Tuesday, November 08, 2011, 09:09 am PT (12:09 pm ET)
Apple working with US energy company on North Carolina solar farmWhile companies from China dominate solar panel production, Apple has opted to partner with an American company to help build its forthcoming solar farm in North Carolina, AppleInsider has learned.
Leaf Solar Power, a renewable energy company based out of Lake Worth, Fla., is working with Apple on a new solar farm that will power its $1 billion data center, according to a person familiar with the ongoing project. Leaf Solar's involvement in Apple's North Carolina solar farm may be the the company's largest and most lucrative partnership yet, as Leaf's official LinkedIn page notes that it specializes in residential and "small" commercial projects in South Florida.
Last month, local permits revealed that Apple is planning to build a solar farm across from its massive data center in Maiden, N.C. Details for the project have not yet been revealed, as a permit obtained by Apple simply applies to erosion control.
More details on the solar farm will surface when Apple decides to formally apply for a building permit — a process that could also expose the full extent of Leaf Solar's involvement in the project. When contacted by AppleInsider on Tuesday, a person representing Leaf Solar declined to comment.
The company is also said to have co-developed solar projects in Tennessee, and also allegedly received a request for proposal for a 17-megawatt solar farm in Arizona. The person said the company is also looking to open a 300-megawatt "world class manufacturing facility," but AppleInsider could not confirm the accuracy of these claims.
The move by Apple to conduct business with a U.S.-based solar company comes at a time when production of solar panels has been increasingly sent overseas. In particular, solar panel production has greatly shifted to China over the last two years.
China's dominance in the solar panel market has become such an issue that earlier this year, U.S. President Barack Obama signed a law with a "Buy American" provision for the purchase of solar panels by the Defense Department. The U.S. government hopes the American military's investment in renewable energy can be kept stateside, rather than sending money overseas for solar panels built in China.

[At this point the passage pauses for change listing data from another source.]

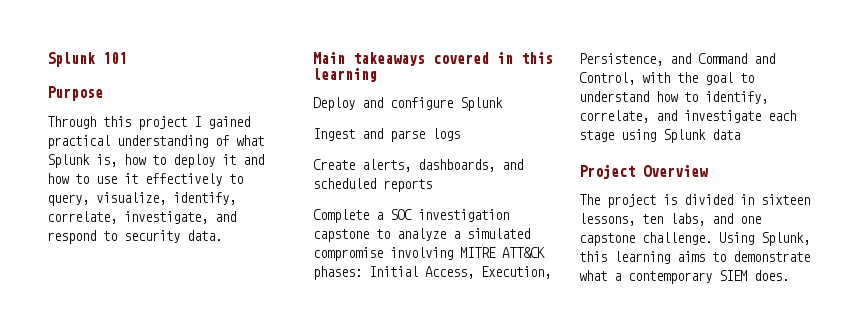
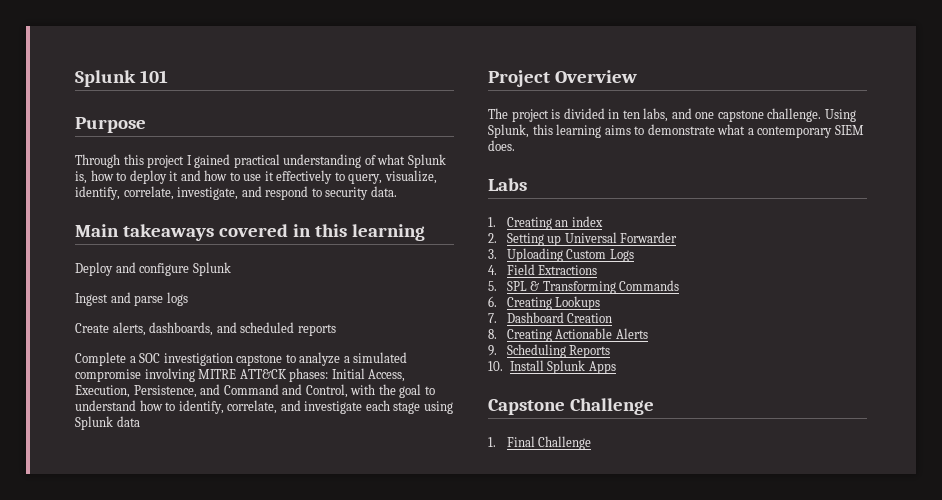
- The project is divided in sixteen lessons, ten labs, and one capstone challenge.
+ The project is divided in ten labs, and one capstone challenge.
+ Labs
+ 1. Creating an index
+ 2. Setting up Universal Forwarder
+ 3. Uploading Custom Logs
+ 4. Field Extractions
+ 5. SPL & Transforming Commands
+ 6. Creating Lookups
+ 7. Dashboard Creation
+ 8. Creating Actionable Alerts
+ 9. Scheduling Reports
+ 10. Install Splunk Apps
+ Capstone Challenge
+ 1. Final Challenge

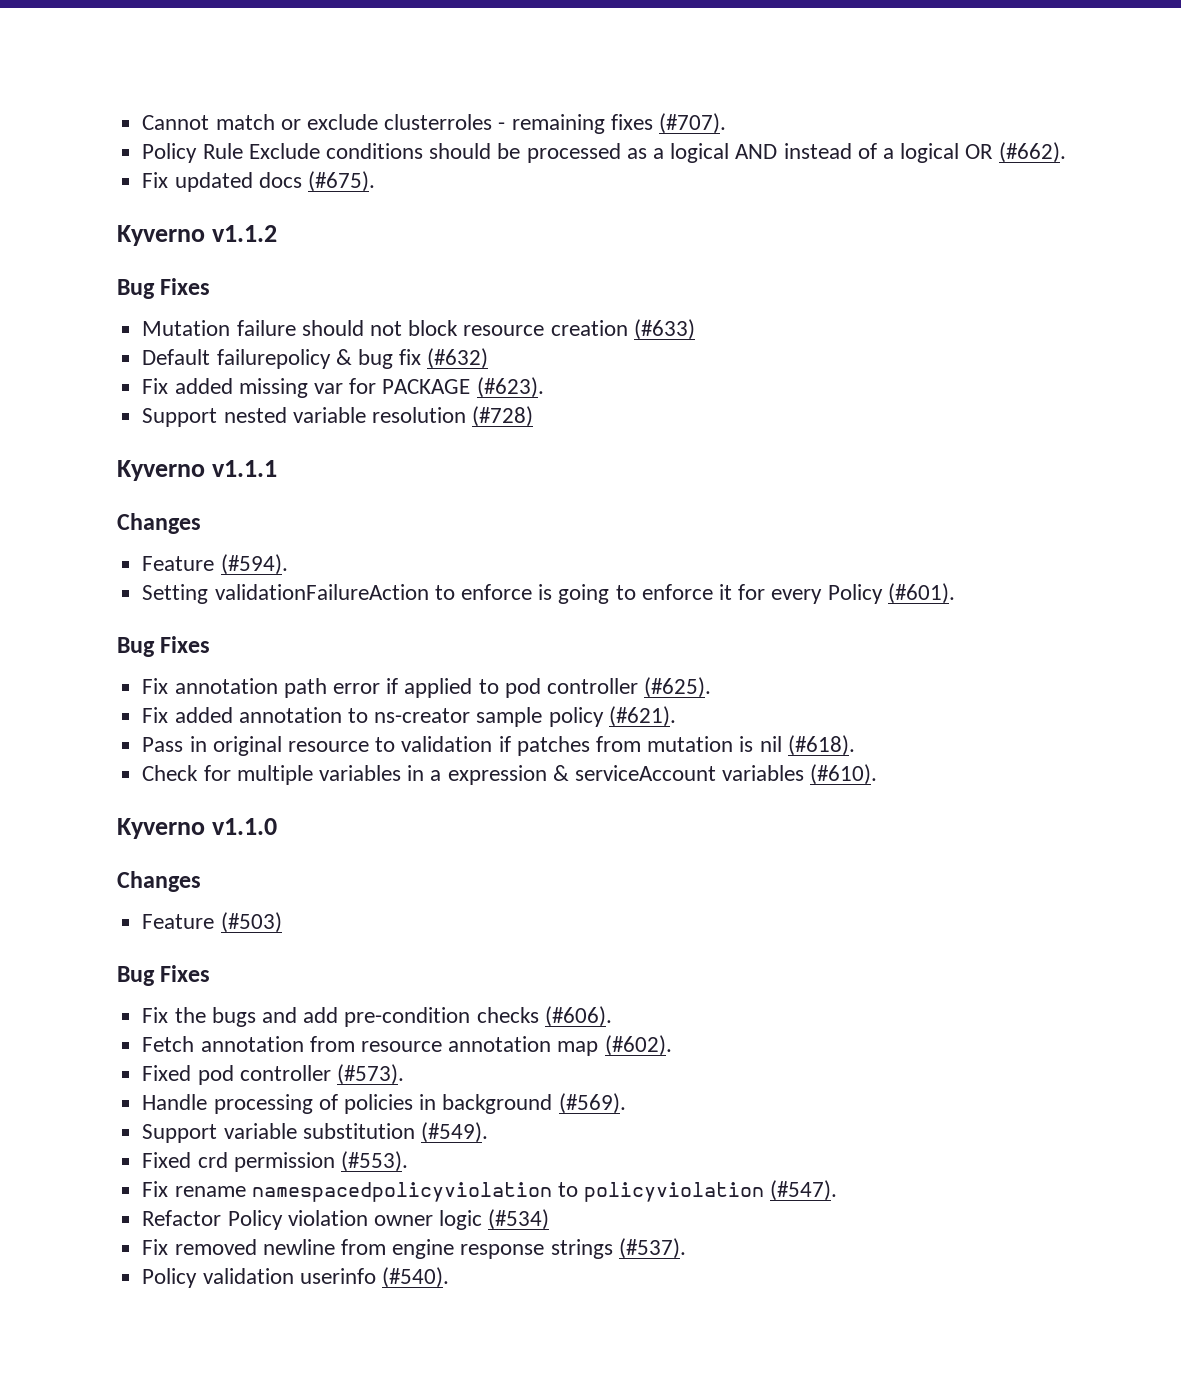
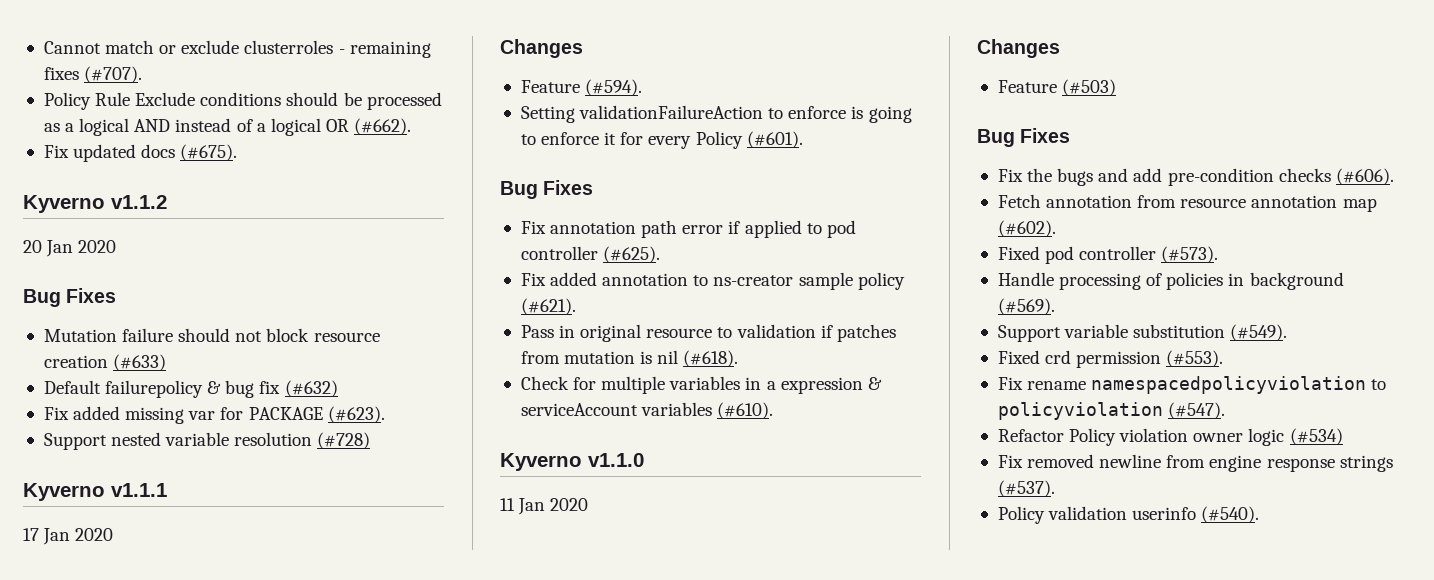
+ 20 Jan 2020
+ 17 Jan 2020
+ 11 Jan 2020

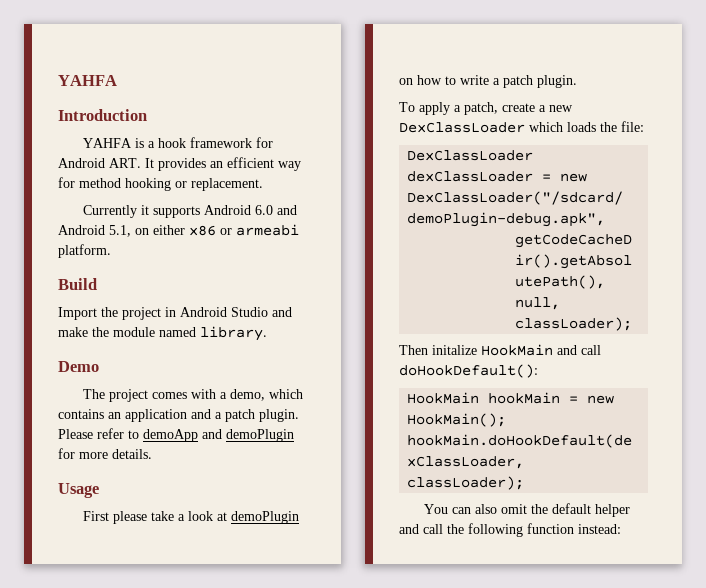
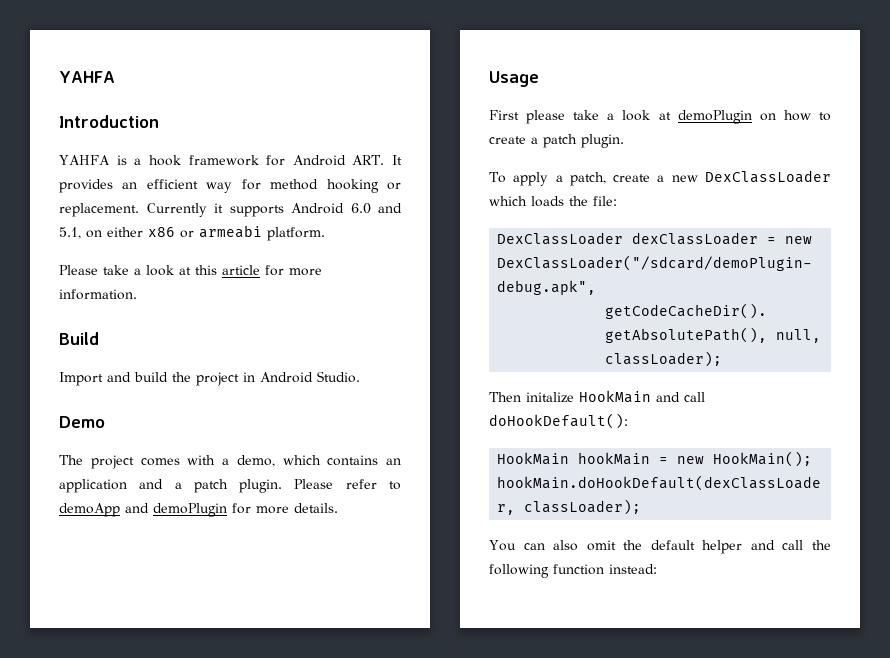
- YAHFA is a hook framework for Android ART. It provides an efficient way for method hooking or replacement.
- Currently it supports Android 6.0 and Android 5.1, on either x86 or armeabi platform.
+ YAHFA is a hook framework for Android ART. It provides an efficient way for method hooking or replacement. Currently it supports Android 6.0 and 5.1, on either x86 or armeabi platform.
+ Please take a look at this article for more information.
- Import the project in Android Studio and make the module named library.
+ Import and build the project in Android Studio.
- First please take a look at demoPlugin on how to write a patch plugin.
+ First please take a look at demoPlugin on how to create a patch plugin.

The extent of Leaf Solar's involvement in Apple's North Carolina solar farm is not yet apparent, but the company's recently updated website does name "Solar Farms" under its list of products offered. A business description listed on Yelp also notes that Leaf Solar "specializes in solar power installation, including solar hot water heaters, solar pool heating, and solar electric energy."
Apple's massive data center in North Carolina was first announced in July of 2009. The $1 billion project eventually opened this spring to support Apple's online services, including iTunes and the newly launched iCloud.
Use of sustainable energy at facilities including data centers is not new for Apple. The company's website boasts that just 2 percent of its energy footprint comes from facilities, while its operations in Austin, Tex.; Sacramento, Calif.; and Cork, Ireland; use 100 percent renewable energy.
Apple's commitment to green energy has been well documented, but the company's partnerships with overseas companies, particularly for assembly of popular devices like the iPhone and iPad, have also generated negative publicity. In particular, Apple's relationship with Foxconn, which runs a number of massive assembly facilities in China, has come under fire on numerous occasions.
Every year Apple audits its overseas partners, and one report issued this February revealed that the company terminated business with a facility that employed 42 underage workers. The audit also uncovered one case of bribery, in which a facility manager offered cash to Apple's third-party auditors to reduce the number of audit filings, prompting Apple to cease business with the company.
Given the controversies that stem from Apple's partnerships with overseas companies, the company's believed decision to broker a deal with a U.S.-based renewable energy company, rather than outsourcing the work to China, could be viewed as significant. The apparent deal could also help to fuel investment in homegrown "green" energy solutions, bolstering America's role in the push for renewable power while creating sustainable jobs in the area.